В 1974 году, в пору уже начавшегося массового осознания застойных процессов, вышла в свет книга «Философия Канта и современность». Сугубо академическая в значительной части собранных в ней исследований, она все-таки отвечала своему названию, порой даже со скандальной точностью. Вот как я излагал в ней наблюдения итальянского правоведа Чезаре Беккариа за жизнью стагнирующих абсолютных монархий последней трети XVIII века:

«При деспотическом режиме… рано или поздно складывается такая форма общежития, где "у большинства людей отсутствует мужество, одинаково необходимое как для великих преступлений, так и для великих подвигов". От них нельзя уже ожидать ни гражданско-патриотических начинаний, ни даже сколько-нибудь значительной деловой энергии. Они либо безынициативны, либо цинично-безнравственны во всем, что касается общих интересов. Лишь в сфере межличных отношений еще сохраняются какие-то проблески морального образа мысли. "При наиболее тяжелом деспотизме, — замечает Беккариа, — дружба является наиболее драгоценной, а семейные добродетели, всегда посредственные, становятся наиболее распространенными или, скорее, единственными". Общество как бы окостеневает; все, что в нем еще делается, делается нехотя, из-под палки, и только в щелях и тайниках сохраняется какая-то неподневольная жизнь. Слава этого общества постепенно меркнет, а богатство оскудевает. Что же, по мнению /12/ Беккариа, может спасти общественный организм от такого стихийно наступающего оцепенения? Его ответ предельно ясен: необходимопринудительное ограничение самой принуждающей власти» [6].

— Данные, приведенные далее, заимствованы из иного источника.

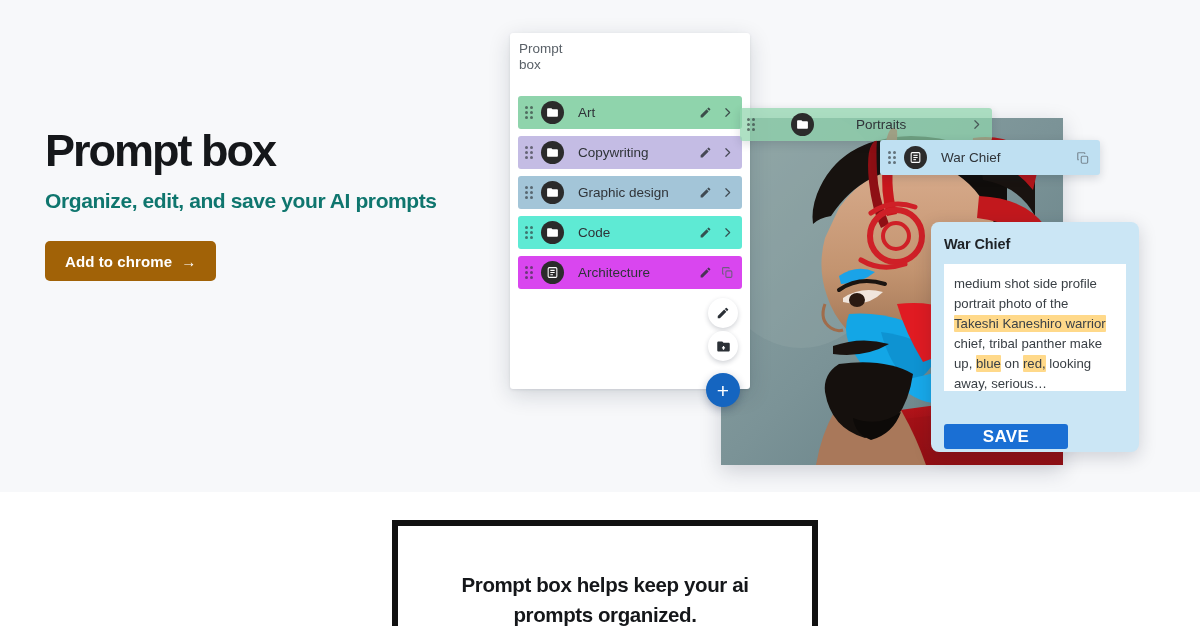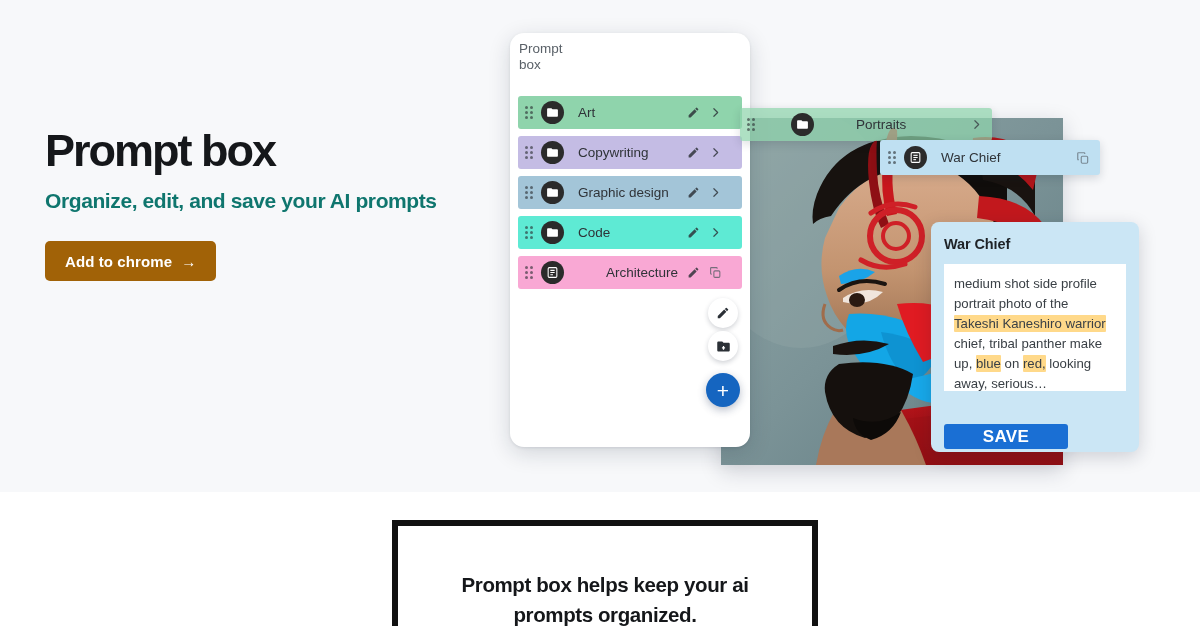--- a/index.html
+++ b/index.html
@@ -39,37 +39,37 @@
     font-family: "Liberation Sans", sans-serif;
   }
   .cta .arrow { font-size: 15px; line-height: 1; }
 
   
   .shot { position: absolute; left: 0; top: 0; width: 1200px; height: 492px; }
 
   
   .list-panel {
     position: absolute; left: 510px; top: 33px;
-    width: 240px; height: 414px;
-    background: #ffffff; border-radius: 14px;
+    width: 240px; height: 356px;
+    background: #ffffff; border-radius: 3px;
     box-shadow: 0 6px 22px rgba(20,30,50,.16), 0 1px 3px rgba(20,30,50,.10);
     overflow: hidden;
   }
   .panel-title {
     position: absolute; left: 9px; top: 8px;
     font-size: 13.5px; line-height: 16px; color: #5a6168;
     width: 70px;
   }
   .rows { position: absolute; left: 8px; top: 63px; width: 224px; }
   .row {
     position: relative;
     display: flex; align-items: center;
     height: 33px; margin-bottom: 7px;
     border-radius: 3px;
-    padding: 0 20px 0 7px;
+    padding: 0 8px 0 7px;
   }
   .grip {
     width: 9px; height: 13px; flex: 0 0 auto; margin-right: 7px;
     display: grid; grid-template-columns: 3px 3px; grid-template-rows: 3px 3px 3px;
     gap: 2px 2px; opacity: .62;
   }
   .grip i { display:block; width: 3px; height: 3px; border-radius: 50%; background:#2b2f33; }
   .fic {
     width: 23px; height: 23px; flex: 0 0 auto; margin-right: 14px;
     border-radius: 50%; background: #2b2b2b;
@@ -80,21 +80,21 @@
     flex: 1 1 auto; font-size: 13.5px; color: #2f3338;
     white-space: nowrap; overflow: hidden;
   }
   .act { flex: 0 0 auto; margin-left: 9px; opacity: .82; display:flex; }
   .act svg { display: block; }
 
   .r-art    { background: #8fd4ac; }
   .r-copy   { background: #c4bce4; }
   .r-graph  { background: #a3c5d8; }
   .r-code   { background: #5eead4; }
-  .r-arch   { background: #f9a8d4; text-align: right; }
+  .r-arch   { background: #d946ef; }
 
   
   .mini {
     position: absolute; width: 30px; height: 30px; border-radius: 50%;
     background: #ffffff; box-shadow: 0 2px 5px rgba(20,30,50,.20);
     display: flex; align-items: center; justify-content: center;
   }
   .mini-edit   { left: 708px; top: 298px; }
   .mini-folder { left: 708px; top: 331px; }
   .fab {

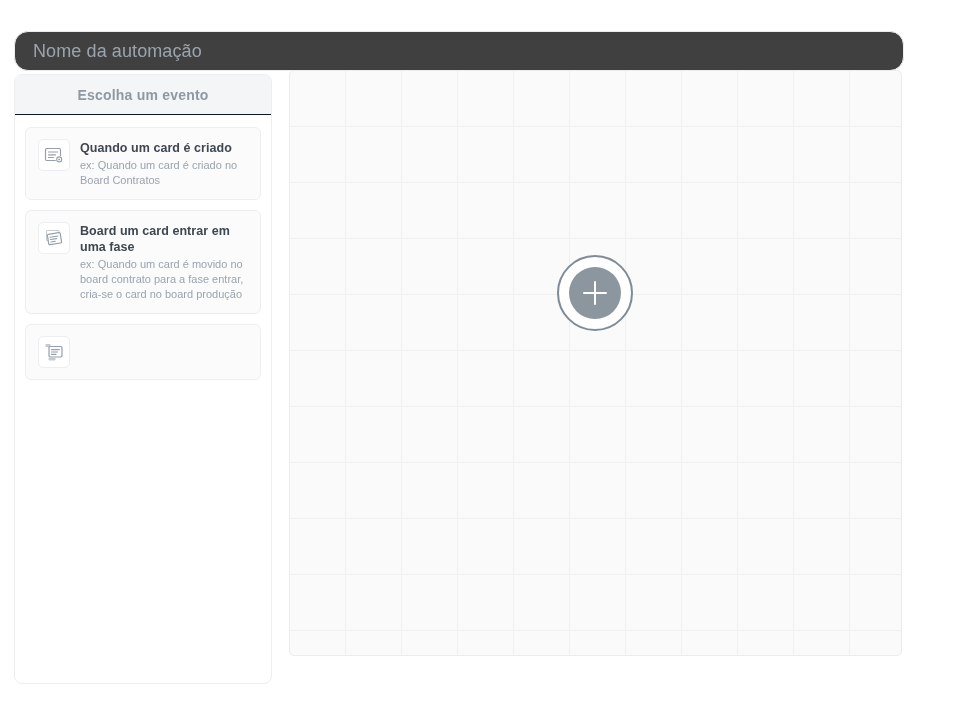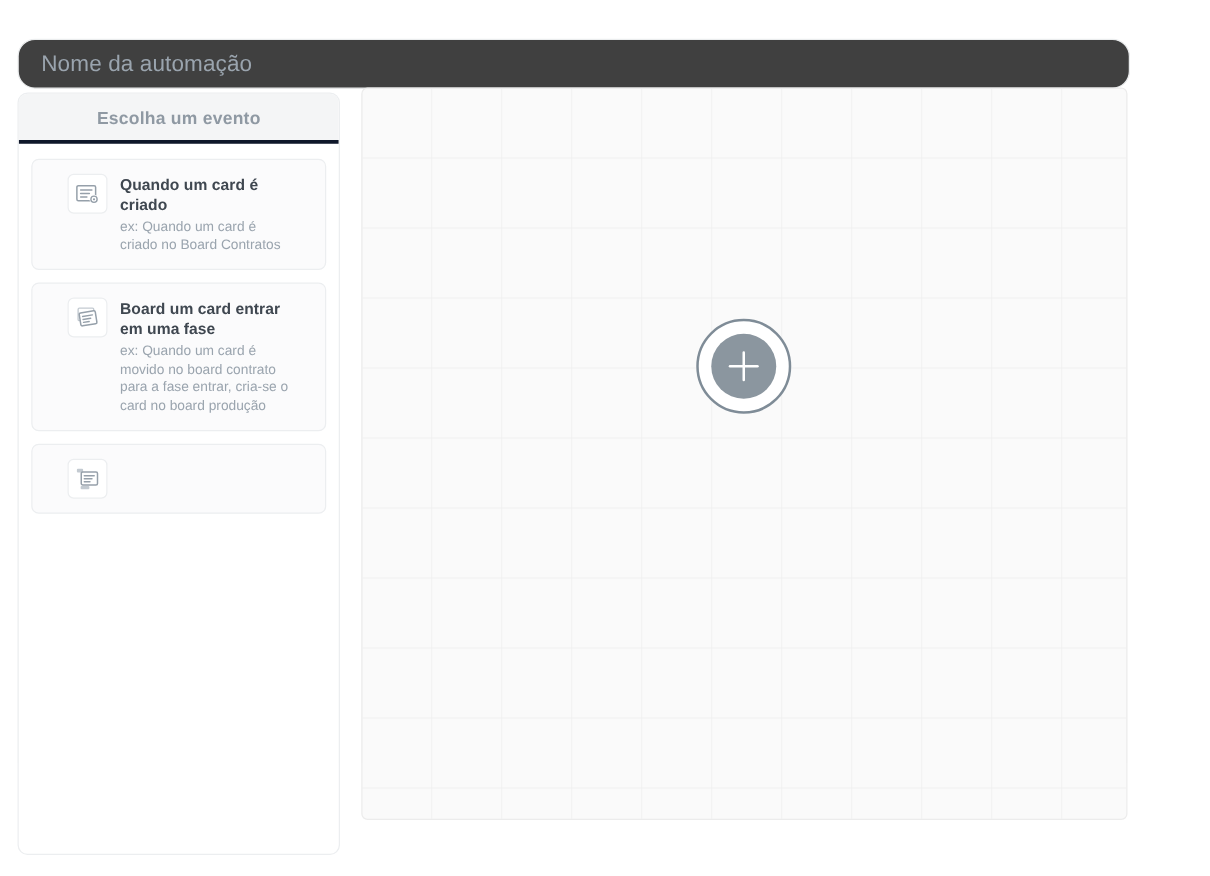--- a/index.html
+++ b/index.html
@@ -48,21 +48,21 @@
     width: 258px;
     height: 610px;
     background: #ffffff;
     border: 1px solid #eceef0;
     border-radius: 8px;
     overflow: hidden;
   }
   .events-panel-header {
     height: 40px;
     background: #f4f5f6;
-    border-bottom: 3px solid #0f172a;
+    border-bottom: 1px solid #0f172a;
     display: flex;
     align-items: center;
     justify-content: center;
   }
   .events-panel-header-title {
     font-size: 14px;
     font-weight: bold;
     color: #8f99a3;
     letter-spacing: .2px;
   }
@@ -70,21 +70,21 @@
     padding: 12px 10px 10px 10px;
     display: flex;
     flex-direction: column;
     gap: 10px;
   }
 
   .event-card {
     background: #fbfbfc;
     border: 1px solid #eceef0;
     border-radius: 6px;
-    padding: 11px 28px;
+    padding: 11px 12px;
     display: flex;
     align-items: flex-start;
     gap: 10px;
     cursor: pointer;
   }
   .event-card-icon {
     flex: 0 0 auto;
     width: 32px;
     height: 32px;
     background: #ffffff;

Издательский редактор Л. А. Финкельберг трижды проставлял на полях этого текста внушительные предупреждающие знаки. В июле 1973 года он, не поднимая тревоги, сдал книгу в набор. В августе 1973 года Финкельберг уволился из издательства, а в середине 1974-го — отбыл в Израиль.

Итак, аллюзии, социально-исторические аллегории налицо. Но было ли это «игрой в аллюзии»? С полной искренностью говорю: нет. Я никогда не стремился к отысканию легко опознаваемых исторических подобий и не подчинял им своего интереса к прошлому. Подобия приходили сами и зачастую акцентировали в современности именно то, что в нейне было виднодо обращения к истории. Более того, исторический материал сплошь и рядом выводил за пределы переживаемого момента: он подсказывал известные проектные представления, известные суждения о будущем.

Так, анализируя взгляды Канта на кризисную и застойную абсолютистскую государственность, решавшуюся на робкие обновительные меры под впечатлением революции, я чувствовал себя вынужденным обобщать его программу в следующих выражениях:

«Он требует, чтобы мероприятия, обеспечивающие правовую справедливость, непременно опережали и приуготовляли все другие правительственные акции, имеющие в виду, скажем, развитие экономической самостоятельности населения, рост благосостояния государства и т. д. Концепция Канта с логической неизбежностью приводит к следующему важному выводу: ни одна затеваемая властью крупная социальная реформа не будет иметь успеха, если ей не предшествует ряд строго правовых мер, направленных на искоренение основных злоупотреблений деспотизма, на создание условий для широкой гласности, на пресечение преступлений, наиболее соответствовавших сущности деспотического режима. Только выполнив этот свой "первичный долг" и полностью рассчитавшись со своим "доправовым" прошлым, принуждающая власть может рассчитывать на то, что ее инициатива сможет встретить одобрение и поддержку…» [7].

Можно ли сказать, что этот текст, опубликованный в /13/ 1974 году, был просто аллюзией, что он шифровал, «аллегоризировал» уже повсеместно распространенное переживание застойных процессов и позволял передовой интеллигенции понимающе перемигиваться по поводу ее подзапретных знаний и ощущений? Текст, конечно, перекликался с горько-ироническими суждениями, которые вызывала захлебнувшаяся экономическая реформа (косыгинская, как ее иногда называли). Но, по строгому счету, он вообще не имел в середине 70-х годов каких-либо опознаваемых подобий. Скорее можно сказать, что Кант (через мое, историко-философское толкование) пророчествовал о перестройке, до которой еще надо было жить и жить. Более того, пророчество Канта имело в виду не общеодобряемые мотивы перестроечного процесса, а как раз наиболее проблематичный, острый, спорный его аспект (идею примата политико-правовых решений над экономическими, которая и сегодня еще многими отвергается).